[Start of section]

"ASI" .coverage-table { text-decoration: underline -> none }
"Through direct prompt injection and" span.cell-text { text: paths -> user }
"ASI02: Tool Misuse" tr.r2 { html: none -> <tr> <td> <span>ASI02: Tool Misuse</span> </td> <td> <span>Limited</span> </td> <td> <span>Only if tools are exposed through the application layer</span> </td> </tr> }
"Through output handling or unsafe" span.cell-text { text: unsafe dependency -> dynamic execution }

[End of section]
[Start of section]

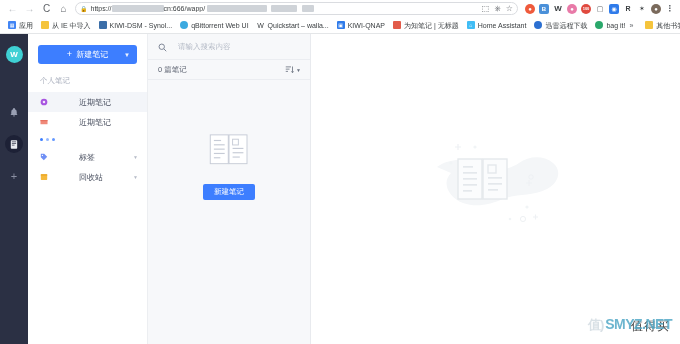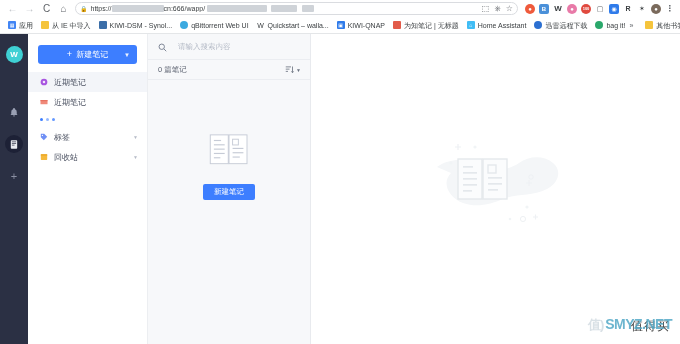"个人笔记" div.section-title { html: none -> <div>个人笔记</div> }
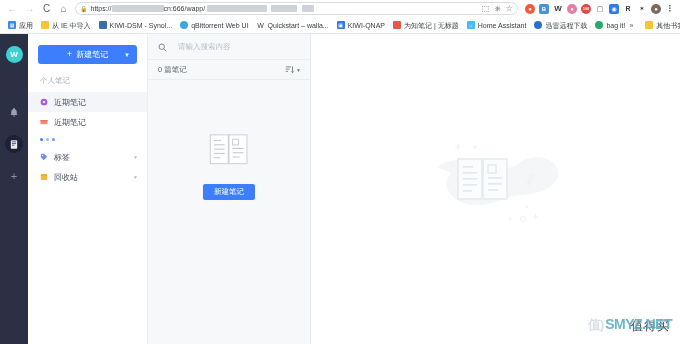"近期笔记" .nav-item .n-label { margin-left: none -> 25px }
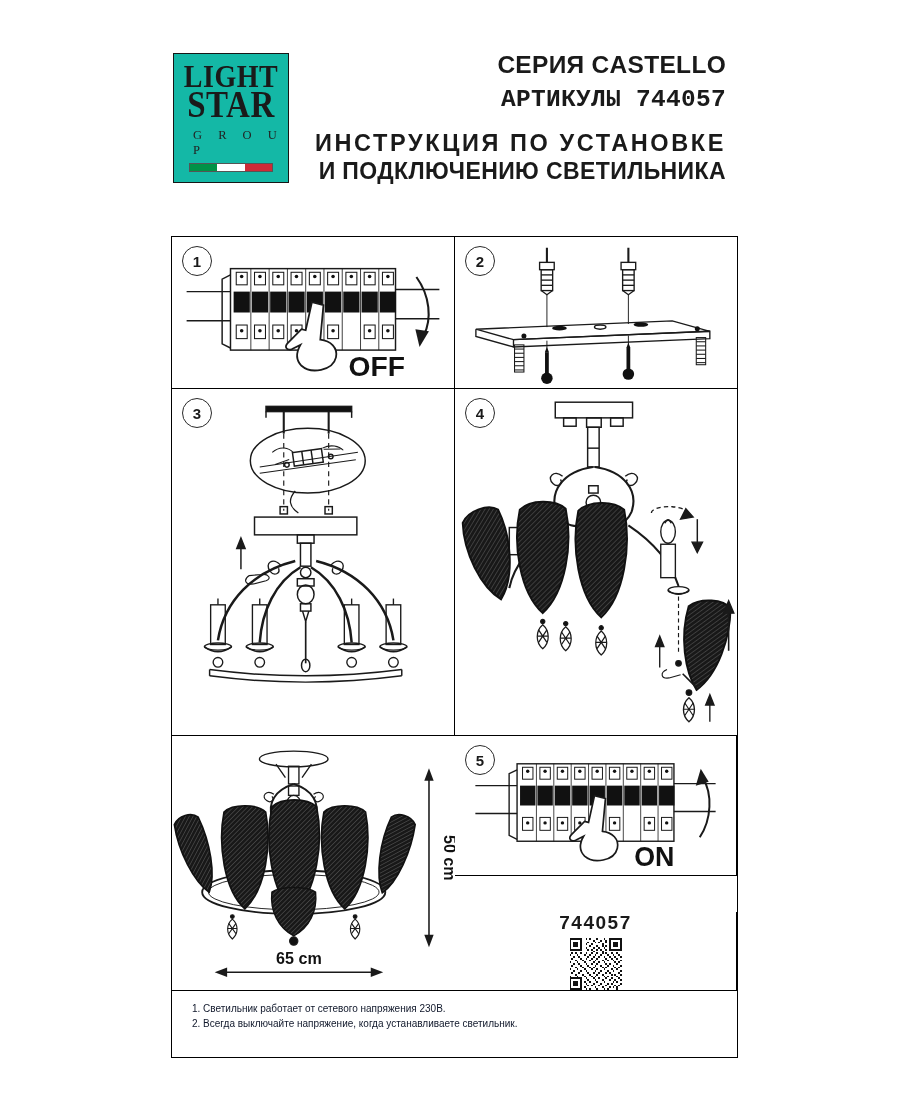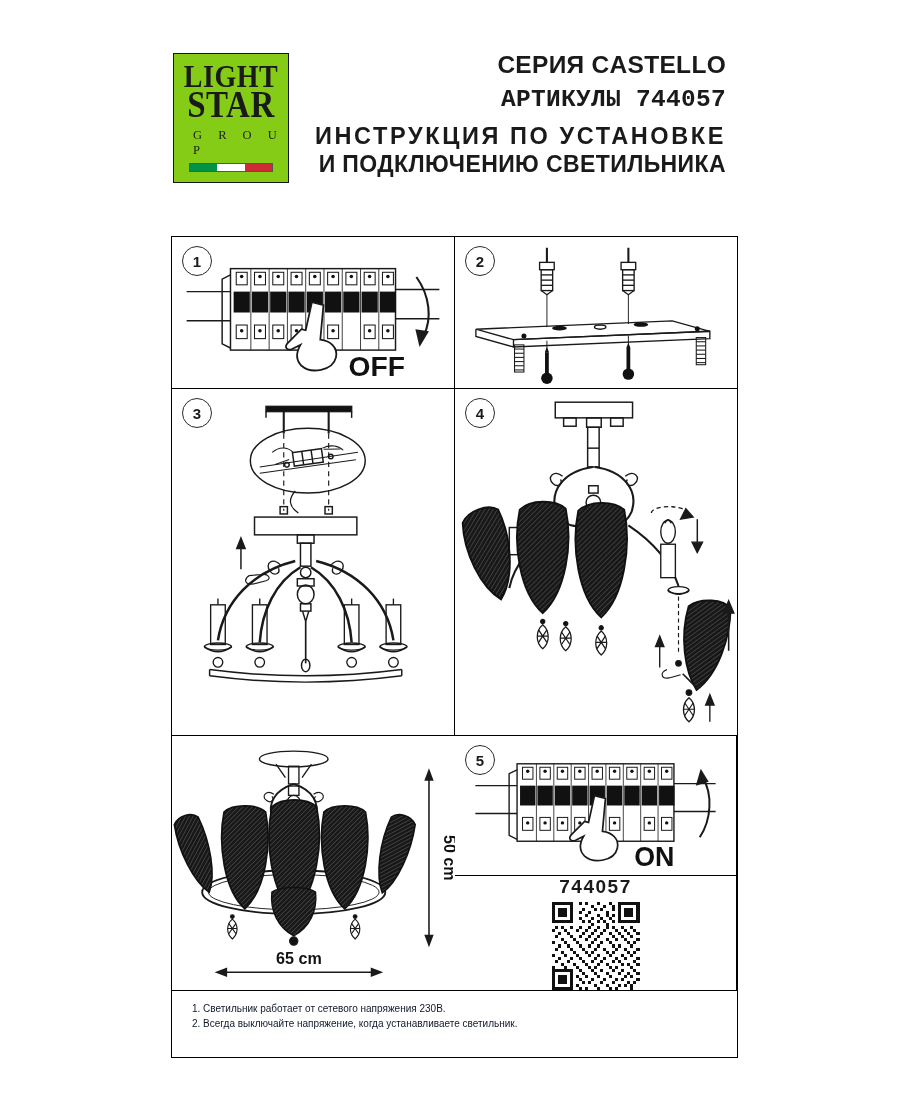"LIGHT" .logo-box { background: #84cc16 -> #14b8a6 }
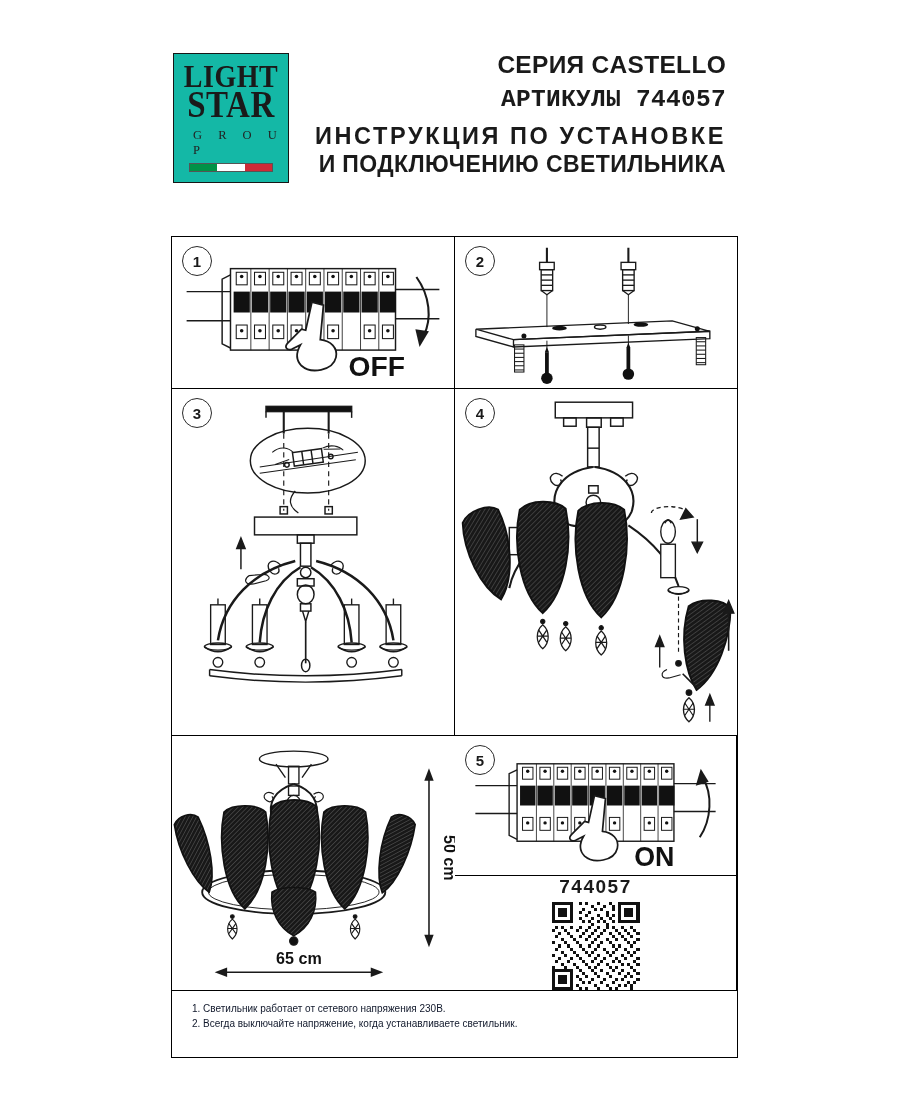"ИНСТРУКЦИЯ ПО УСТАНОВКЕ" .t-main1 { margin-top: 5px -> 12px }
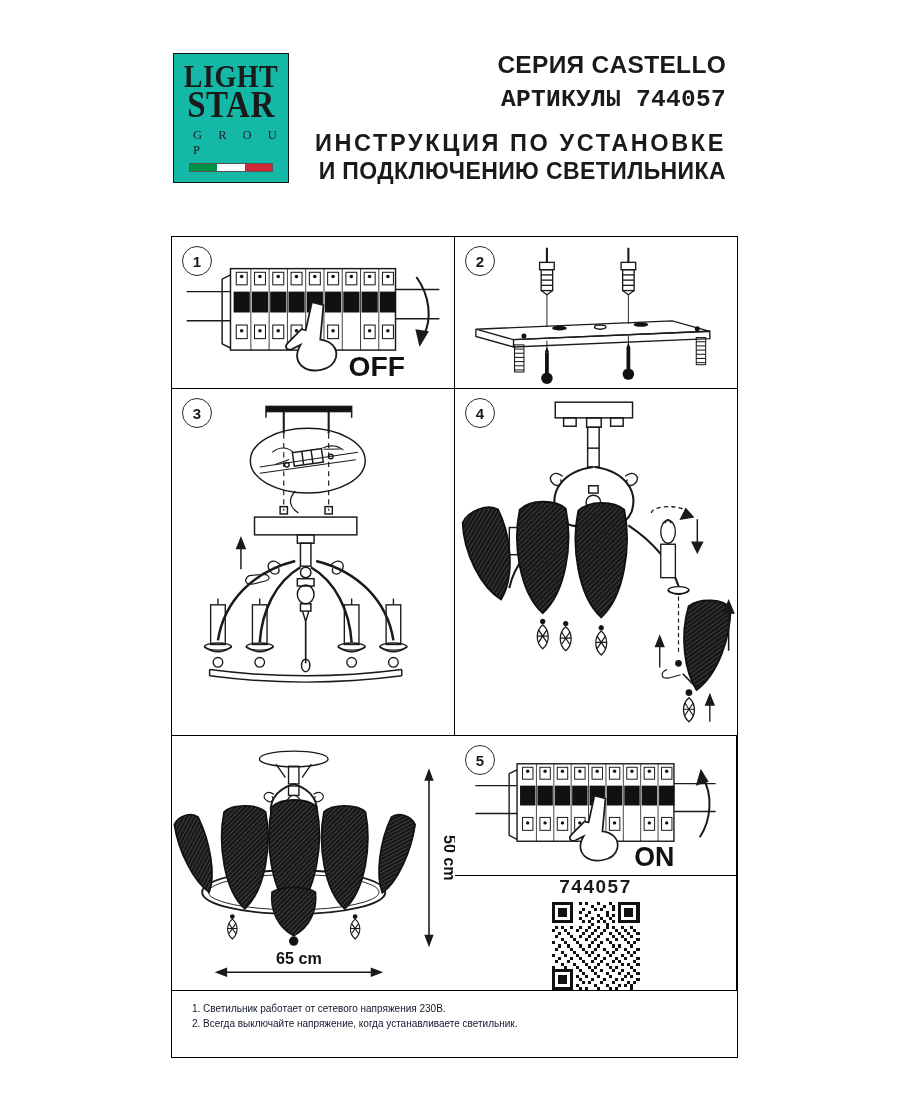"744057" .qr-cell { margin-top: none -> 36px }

[End of section]

All that is wanted is an exact copy of the lines above from the one with "text-decoration: underline ->" through the one with "output handling or", with both ends included.

*Result of the task*:
"ASI" .coverage-table { text-decoration: underline -> none }
"Through direct prompt injection and" span.cell-text { text: paths -> user }
"ASI02: Tool Misuse" tr.r2 { html: none -> <tr> <td> <span>ASI02: Tool Misuse</span> </td> <td> <span>Limited</span> </td> <td> <span>Only if tools are exposed through the application layer</span> </td> </tr> }
"Through output handling or unsafe" span.cell-text { text: unsafe dependency -> dynamic execution }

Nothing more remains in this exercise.